Ces scientifiques ont analysé les cas de 4 671 989 patients enregistrés entre 2000 et 2014 dans la base de données du programme de surveillance, d'épidémiologie et de résultats finaux (SEER) du National Cancer Institute (NCI) des États-Unis. Un total de 1 585 patients, dont 520 ont présenté métastase- ils se sont suicidés dans les premiers mois après la connaissance du diagnostic, ce qui suppose une Risque de suicide 2,5 fois plus élevé en comparaison avec la population générale.

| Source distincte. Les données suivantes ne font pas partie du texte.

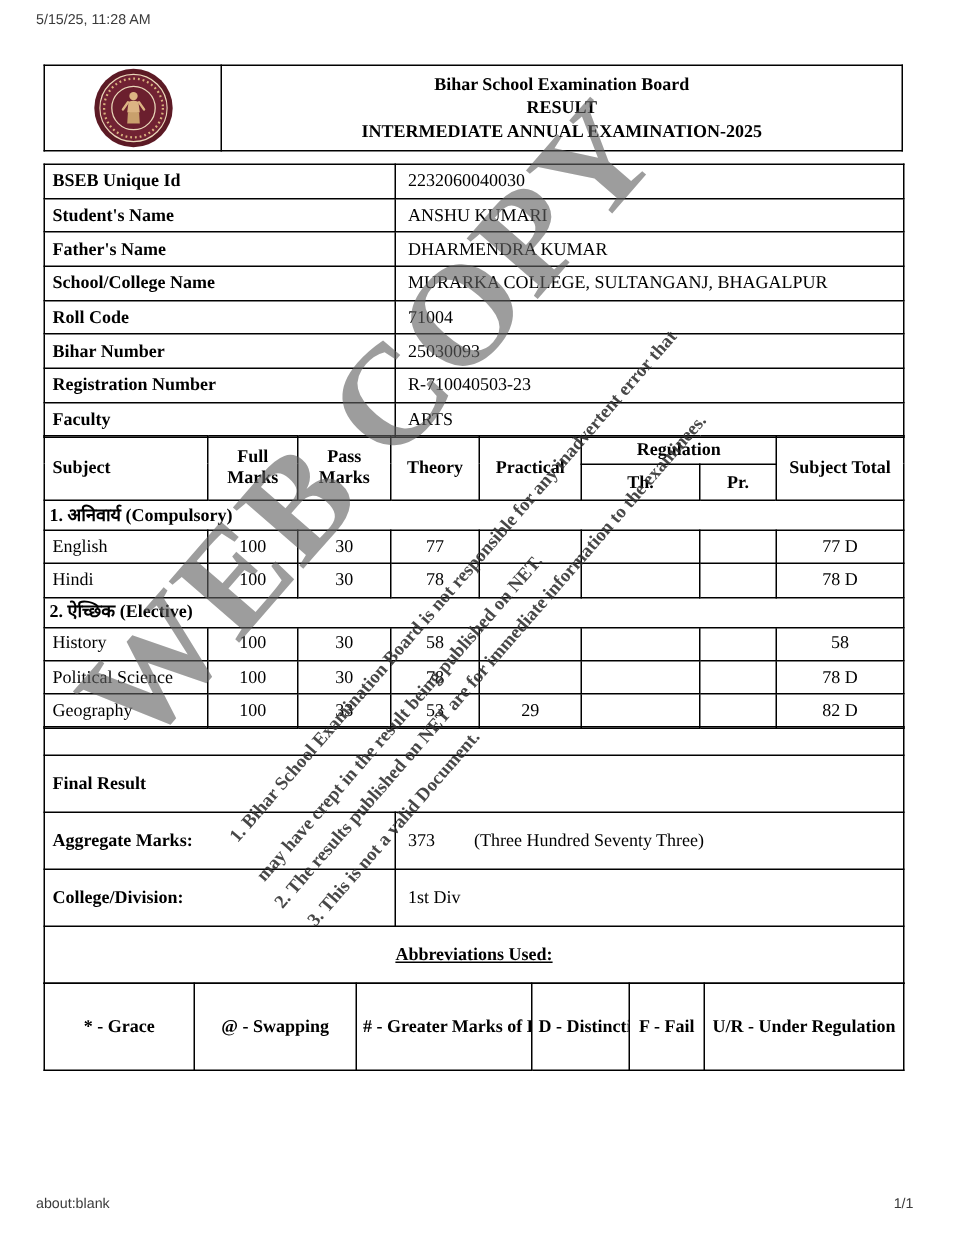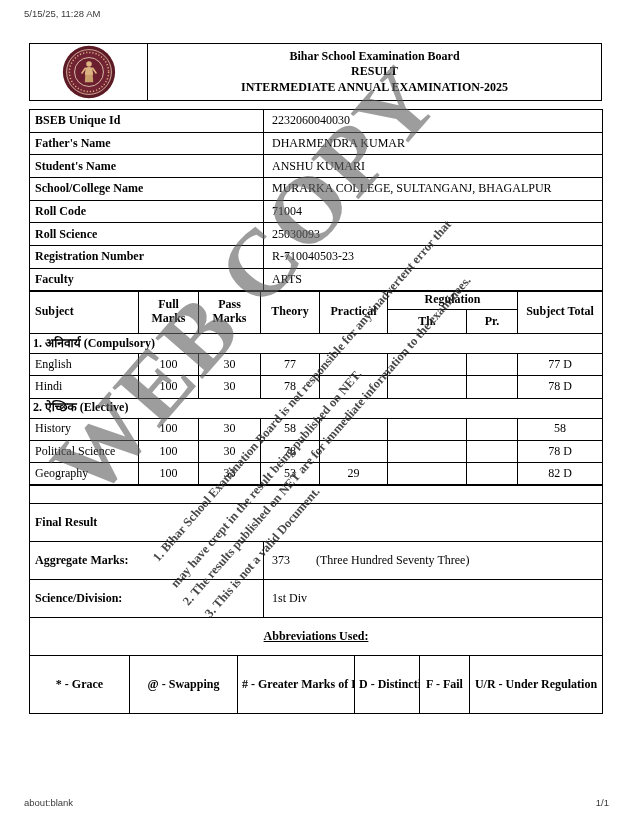--- a/index.html
+++ b/index.html
@@ -104,37 +104,37 @@
       <colgroup>
           <col style="width:234px">
           <col style="width:339px">
         </colgroup>
       <tbody>
           <tr>
             <td class="lbl">BSEB Unique Id</td>
             <td class="val">2232060040030</td>
           </tr>
       <tr>
+            <td class="lbl">Student's Name</td>
+            <td class="val">ANSHU KUMARI</td>
+          </tr>
+      <tr>
             <td class="lbl">Father's Name</td>
             <td class="val">DHARMENDRA KUMAR</td>
           </tr>
       <tr>
-            <td class="lbl">Student's Name</td>
-            <td class="val">ANSHU KUMARI</td>
-          </tr>
-      <tr>
             <td class="lbl">School/College Name</td>
             <td class="val">MURARKA COLLEGE, SULTANGANJ, BHAGALPUR</td>
           </tr>
       <tr>
             <td class="lbl">Roll Code</td>
             <td class="val">71004</td>
           </tr>
       <tr>
-            <td class="lbl">Roll Science</td>
+            <td class="lbl">Bihar Number</td>
             <td class="val">25030093</td>
           </tr>
       <tr>
             <td class="lbl">Registration Number</td>
             <td class="val">R-710040503-23</td>
           </tr>
       <tr>
             <td class="lbl">Faculty</td>
             <td class="val">ARTS</td>
           </tr>
@@ -239,21 +239,21 @@
       <tr>
             <td colspan="2" class="lbl">Final Result</td>
           </tr>
       <tr>
         <td class="lbl">Aggregate Marks:</td>
         <td class="val">
           <span>373</span><span class="agg-words">(Three Hundred Seventy Three)</span>
         </td>
       </tr>
       <tr>
-        <td class="lbl">Science/Division:</td>
+        <td class="lbl">College/Division:</td>
         <td class="val">1st Div</td>
       </tr>
       <tr>
             <td colspan="2" class="abbr-title">Abbreviations Used:</td>
           </tr>
     </tbody>
       </table>
 
     <table class="t abbrev">
       <colgroup>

Les personnes diagnostiquées avec un cancer du poumon avaient quatre fois plus de risque de suicide que les personnes en bonne santé

Les résultats confirment ceux d'un document présenté lors de la réunion annuelle de l'American Thoracic Society en 2017, qui indiquait que les personnes atteintes de cancer du poumon avaient quatre fois plus de risques de suicide que les individus en bonne santé, et d'autres preuves scientifiques indiquant que les chances de suicide chez les patients cancéreux sont entre deux et dix fois plus élevé. Les tumeurs pancréatiques et les tumeurs colorectales comptent également parmi celles qui augmentent le risque de suicide.

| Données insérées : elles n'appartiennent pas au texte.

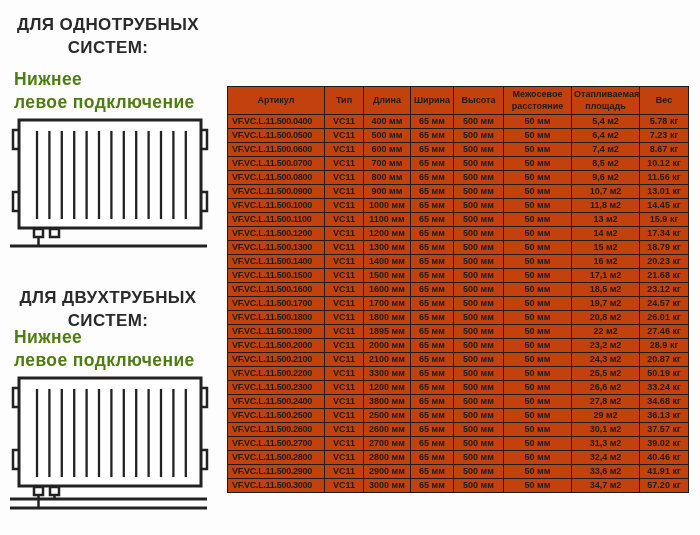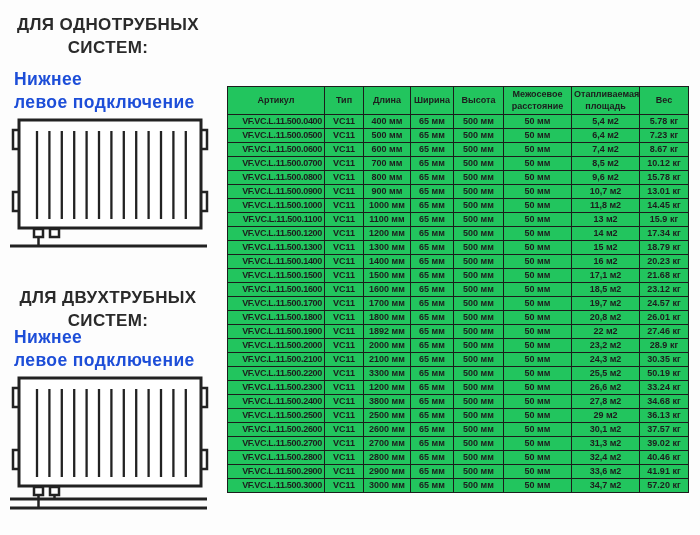--- a/index.html
+++ b/index.html
@@ -7,44 +7,44 @@
     position:relative; width:700px; height:535px; background:#fdfdfd;
     font-family:"Liberation Sans", sans-serif; color:#222; overflow:hidden;
   }
   
   .heading {
     position:absolute; font-weight:700; font-size:17px; line-height:1.35;
     letter-spacing:.4px; text-align:center; white-space:pre-line; color:#2a2a2a;
   }
   .subheading {
     position:absolute; font-weight:700; font-size:17.5px; line-height:1.3;
-    letter-spacing:.4px; text-align:left; white-space:pre-line; color:#1d4ed8;
+    letter-spacing:.4px; text-align:left; white-space:pre-line; color:#4d7c0f;
   }
   #sec1-heading { left:8px;  top:14px;  width:200px; }
   #sec1-sub     { left:14px; top:68px;  width:205px; }
   #diag1        { position:absolute; left:10px; top:116px; }
   #sec2-heading { left:8px;  top:287px; width:200px; }
   #sec2-sub     { left:14px; top:326px; width:205px; }
   #diag2        { position:absolute; left:10px; top:374px; }
   .diag svg { display:block; }
 
   
   .table-wrap { position:absolute; left:227px; top:86px; }
   table.specs {
     border-collapse:collapse; table-layout:fixed; width:461px;
-    background:#22c55e;
+    background:#c2410c;
   }
   table.specs th, table.specs td {
     border:1.5px solid #1c1c1c; font-weight:700; text-align:center;
     padding:0 2px; overflow:hidden; color:#1d1d1d;
   }
   table.specs th { font-size:9px; height:27px; line-height:1.25; vertical-align:middle; }
   table.specs td { font-size:9px; height:13px; line-height:1; white-space:nowrap; }
   table.specs td:first-child {
-    text-align:right; padding-left:4px; letter-spacing:-0.3px;
+    text-align:left; padding-left:4px; letter-spacing:-0.3px;
   }
 </style>
 </head>
 <body>
 
 <div class="page">
 
   <div id="sec1-heading" class="heading">ДЛЯ ОДНОТРУБНЫХ
 СИСТЕМ:</div>
   <div id="sec1-sub" class="subheading">Нижнее
@@ -191,21 +191,21 @@
             <td>10.12 кг</td>
           </tr>
           <tr>
             <td>VF.VC.L.11.500.0800</td>
             <td>VC11</td>
             <td>800 мм</td>
             <td>65 мм</td>
             <td>500 мм</td>
             <td>50 мм</td>
             <td>9,6 м2</td>
-            <td>15.78 кг</td>
+            <td>11.56 кг</td>
           </tr>
           <tr>
             <td>VF.VC.L.11.500.0900</td>
             <td>VC11</td>
             <td>900 мм</td>
             <td>65 мм</td>
             <td>500 мм</td>
             <td>50 мм</td>
             <td>10,7 м2</td>
             <td>13.01 кг</td>
@@ -296,21 +296,21 @@
             <td>1800 мм</td>
             <td>65 мм</td>
             <td>500 мм</td>
             <td>50 мм</td>
             <td>20,8 м2</td>
             <td>26.01 кг</td>
           </tr>
           <tr>
             <td>VF.VC.L.11.500.1900</td>
             <td>VC11</td>
-            <td>1892 мм</td>
+            <td>1895 мм</td>
             <td>65 мм</td>
             <td>500 мм</td>
             <td>50 мм</td>
             <td>22 м2</td>
             <td>27.46 кг</td>
           </tr>
           <tr>
             <td>VF.VC.L.11.500.2000</td>
             <td>VC11</td>
             <td>2000 мм</td>
@@ -321,21 +321,21 @@
             <td>28.9 кг</td>
           </tr>
           <tr>
             <td>VF.VC.L.11.500.2100</td>
             <td>VC11</td>
             <td>2100 мм</td>
             <td>65 мм</td>
             <td>500 мм</td>
             <td>50 мм</td>
             <td>24,3 м2</td>
-            <td>30.35 кг</td>
+            <td>20.87 кг</td>
           </tr>
           <tr>
             <td>VF.VC.L.11.500.2200</td>
             <td>VC11</td>
             <td>3300 мм</td>
             <td>65 мм</td>
             <td>500 мм</td>
             <td>50 мм</td>
             <td>25,5 м2</td>
             <td>50.19 кг</td>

Soutien psychologique aux patients cancéreux

Les experts expliquent que le risque de suicide dans ces cas dépend de nombreux facteurs, tels que le type de tumeur ou sa gravité, le pronostic de la maladie, le stress auquel le patient est soumis, s'il souffre de douleurs dues à une manipulation difficile ou à une dépression, et les conditions de leur environnement (soutien familial, situation économique ...).

Par conséquent, et comme l'explique l'auteur principal de la recherche Anas M. Saad, de l'Université d'Ain Shams, au Caire (Égypte), il est particulièrement important que les médecins identifient les patients à risque de suicide et dériver aux services de santé mentale, en particulier au cours des premiers mois suivant le diagnostic de cancer, et ajoute que les proches et les soignants de ces patients doivent également être en mesure de leur fournir le soutien psychologique dont ils ont besoin pour faire face à la maladie avec une attitude positive.

Le Cancer — Science étonnante #43 (Septembre 2019).